_Data supplied:_
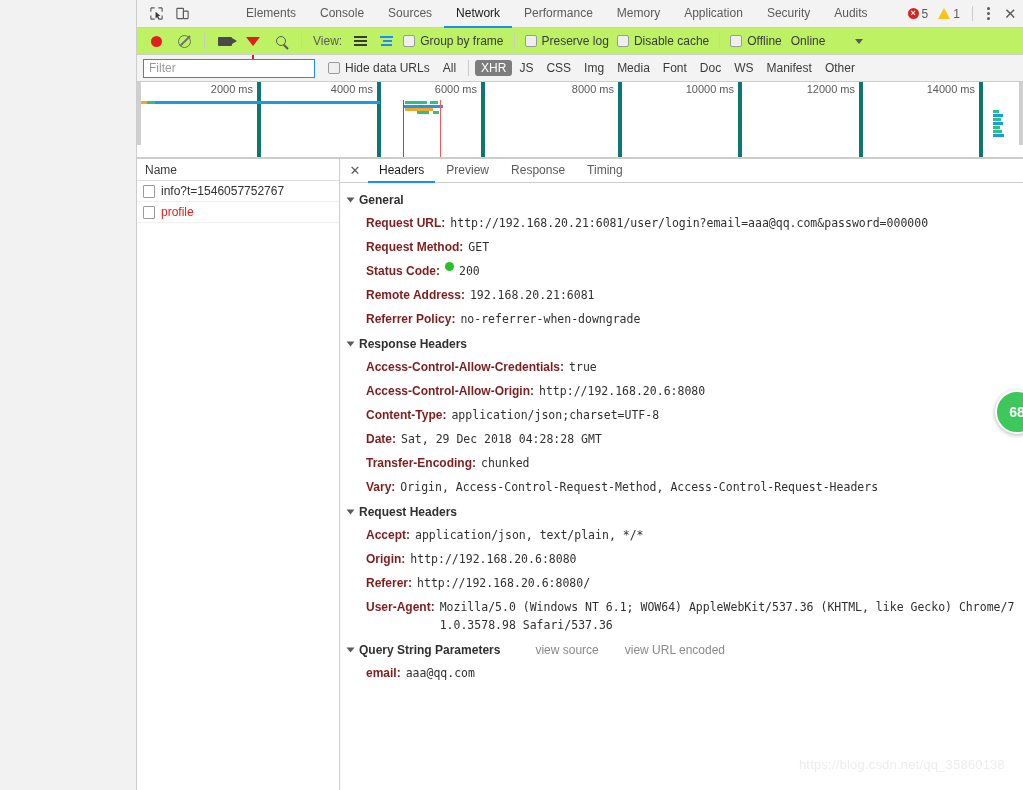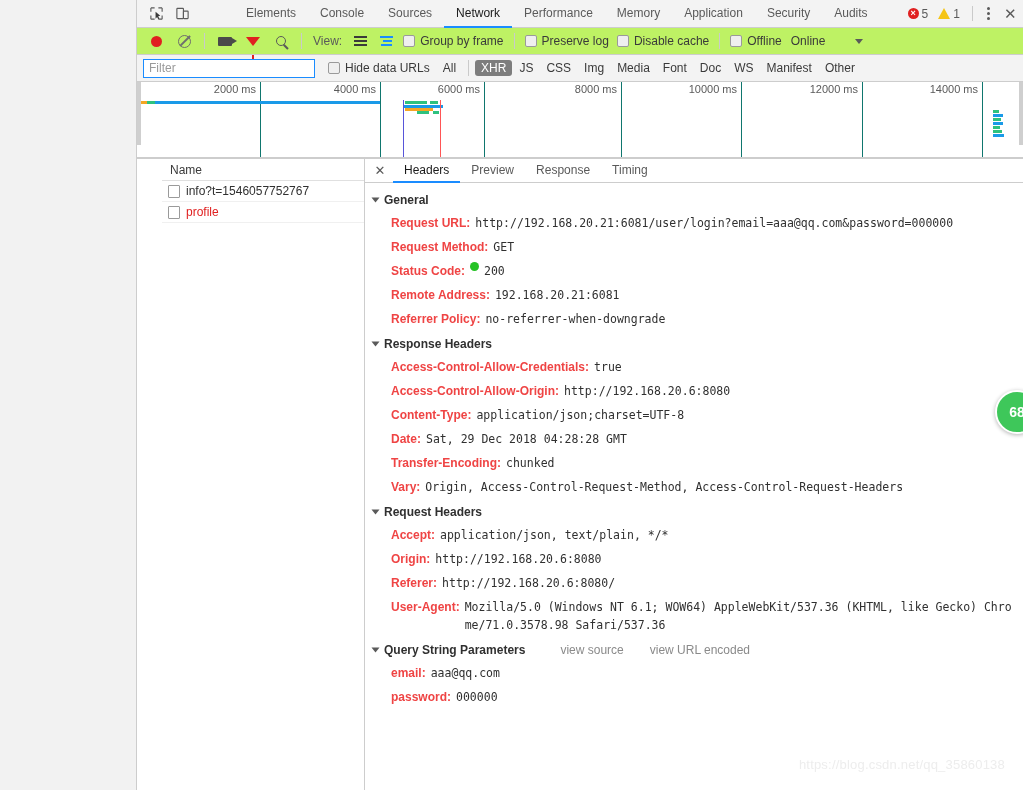--- a/index.html
+++ b/index.html
@@ -139,38 +139,38 @@
 
   
   .overview {
     height: 77px; min-height: 77px;
     background: #ffffff;
     border-bottom: 1px solid #cdcdcd;
     position: relative; overflow: hidden;
   }
   .ov-tick {
     position: absolute; top: 0; height: 77px;
-    border-right: 1px solid #0f766e;
+    border-right: 4px solid #0f766e;
   }
   .ov-tick .lbl {
     position: absolute; right: 4px; top: 1px;
     font-size: 11px; color: #5a5a5a; white-space: nowrap;
   }
   .ov-handle {
     position: absolute; top: 0; width: 4px; height: 63px;
     background: #cfcfcf;
   }
   .ov-handle.left { left: 0; }
   .ov-handle.right { right: 0; }
   .ov-bar { position: absolute; height: 3px; }
   .ov-vline { position: absolute; width: 1px; top: 18px; height: 59px; }
   .ov-bottom { position: absolute; left: 0; right: 0; bottom: 0; height: 1px; background: #cdcdcd; }
 
   
-  .split { flex: 1; display: flex; min-height: 0; margin-left: 25px; }
+  .split { flex: 1; display: flex; min-height: 0; }
 
   .reqlist {
     width: 203px; min-width: 203px;
     background: #ffffff;
     border-right: 1px solid #cdcdcd;
     display: flex; flex-direction: column;
   }
   .rl-header {
     height: 22px; min-height: 22px;
     display: flex; align-items: center;
@@ -229,21 +229,21 @@
   }
   .tri { width: 0; height: 0; border-left: 5px solid #5a5a5a; border-top: 4px solid transparent; border-bottom: 4px solid transparent; transform: rotate(90deg); margin-right: 1px; }
   .hsec-actions { display: flex; gap: 26px; margin-left: 30px; font-weight: normal; }
   .hsec-actions a { color: #8a8a8a; font-size: 12px; text-decoration: none; cursor: pointer; }
 
   .hrow {
     display: flex; align-items: flex-start;
     padding: 3px 8px 3px 26px;
     font-size: 12px; line-height: 18px;
   }
-  .hkey { font-weight: bold; color: #ef4444; white-space: nowrap; margin-right: 5px; }
+  .hkey { font-weight: bold; color: #7f1d1d; white-space: nowrap; margin-right: 5px; }
   .hval {
     font-family: "DejaVu Sans Mono", monospace;
     font-size: 11.5px; color: #303030;
     word-break: break-all; white-space: pre-wrap;
   }
   .status-dot {
     display: inline-block; width: 9px; height: 9px; border-radius: 50%;
     background: #25c225; margin-right: 5px; vertical-align: middle;
   }
   .prov {
@@ -600,24 +600,20 @@
               <span>Query String Parameters</span>
               <span class="hsec-actions">
                 <a>view source</a>
                 <a>view URL encoded</a>
               </span>
             </div>
             <div class="hrow">
               <span class="hkey">email:</span>
               <span class="hval">aaa@qq.com</span>
             </div>
-            <div class="hrow">
-              <span class="hkey">password:</span>
-              <span class="hval">000000</span>
-            </div>
           </div>
 
         </div>
       </div>
     </div>
   </div>
 
   <div class="green-badge">
     <span>68</span>
   </div>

_Problem requirements:_ Restate the whole listing word for word. Omit the pictures.

_Expected answer:_
--- a/index.html
+++ b/index.html
@@ -139,38 +139,38 @@
 
   
   .overview {
     height: 77px; min-height: 77px;
     background: #ffffff;
     border-bottom: 1px solid #cdcdcd;
     position: relative; overflow: hidden;
   }
   .ov-tick {
     position: absolute; top: 0; height: 77px;
-    border-right: 1px solid #0f766e;
+    border-right: 4px solid #0f766e;
   }
   .ov-tick .lbl {
     position: absolute; right: 4px; top: 1px;
     font-size: 11px; color: #5a5a5a; white-space: nowrap;
   }
   .ov-handle {
     position: absolute; top: 0; width: 4px; height: 63px;
     background: #cfcfcf;
   }
   .ov-handle.left { left: 0; }
   .ov-handle.right { right: 0; }
   .ov-bar { position: absolute; height: 3px; }
   .ov-vline { position: absolute; width: 1px; top: 18px; height: 59px; }
   .ov-bottom { position: absolute; left: 0; right: 0; bottom: 0; height: 1px; background: #cdcdcd; }
 
   
-  .split { flex: 1; display: flex; min-height: 0; margin-left: 25px; }
+  .split { flex: 1; display: flex; min-height: 0; }
 
   .reqlist {
     width: 203px; min-width: 203px;
     background: #ffffff;
     border-right: 1px solid #cdcdcd;
     display: flex; flex-direction: column;
   }
   .rl-header {
     height: 22px; min-height: 22px;
     display: flex; align-items: center;
@@ -229,21 +229,21 @@
   }
   .tri { width: 0; height: 0; border-left: 5px solid #5a5a5a; border-top: 4px solid transparent; border-bottom: 4px solid transparent; transform: rotate(90deg); margin-right: 1px; }
   .hsec-actions { display: flex; gap: 26px; margin-left: 30px; font-weight: normal; }
   .hsec-actions a { color: #8a8a8a; font-size: 12px; text-decoration: none; cursor: pointer; }
 
   .hrow {
     display: flex; align-items: flex-start;
     padding: 3px 8px 3px 26px;
     font-size: 12px; line-height: 18px;
   }
-  .hkey { font-weight: bold; color: #ef4444; white-space: nowrap; margin-right: 5px; }
+  .hkey { font-weight: bold; color: #7f1d1d; white-space: nowrap; margin-right: 5px; }
   .hval {
     font-family: "DejaVu Sans Mono", monospace;
     font-size: 11.5px; color: #303030;
     word-break: break-all; white-space: pre-wrap;
   }
   .status-dot {
     display: inline-block; width: 9px; height: 9px; border-radius: 50%;
     background: #25c225; margin-right: 5px; vertical-align: middle;
   }
   .prov {
@@ -600,24 +600,20 @@
               <span>Query String Parameters</span>
               <span class="hsec-actions">
                 <a>view source</a>
                 <a>view URL encoded</a>
               </span>
             </div>
             <div class="hrow">
               <span class="hkey">email:</span>
               <span class="hval">aaa@qq.com</span>
             </div>
-            <div class="hrow">
-              <span class="hkey">password:</span>
-              <span class="hval">000000</span>
-            </div>
           </div>
 
         </div>
       </div>
     </div>
   </div>
 
   <div class="green-badge">
     <span>68</span>
   </div>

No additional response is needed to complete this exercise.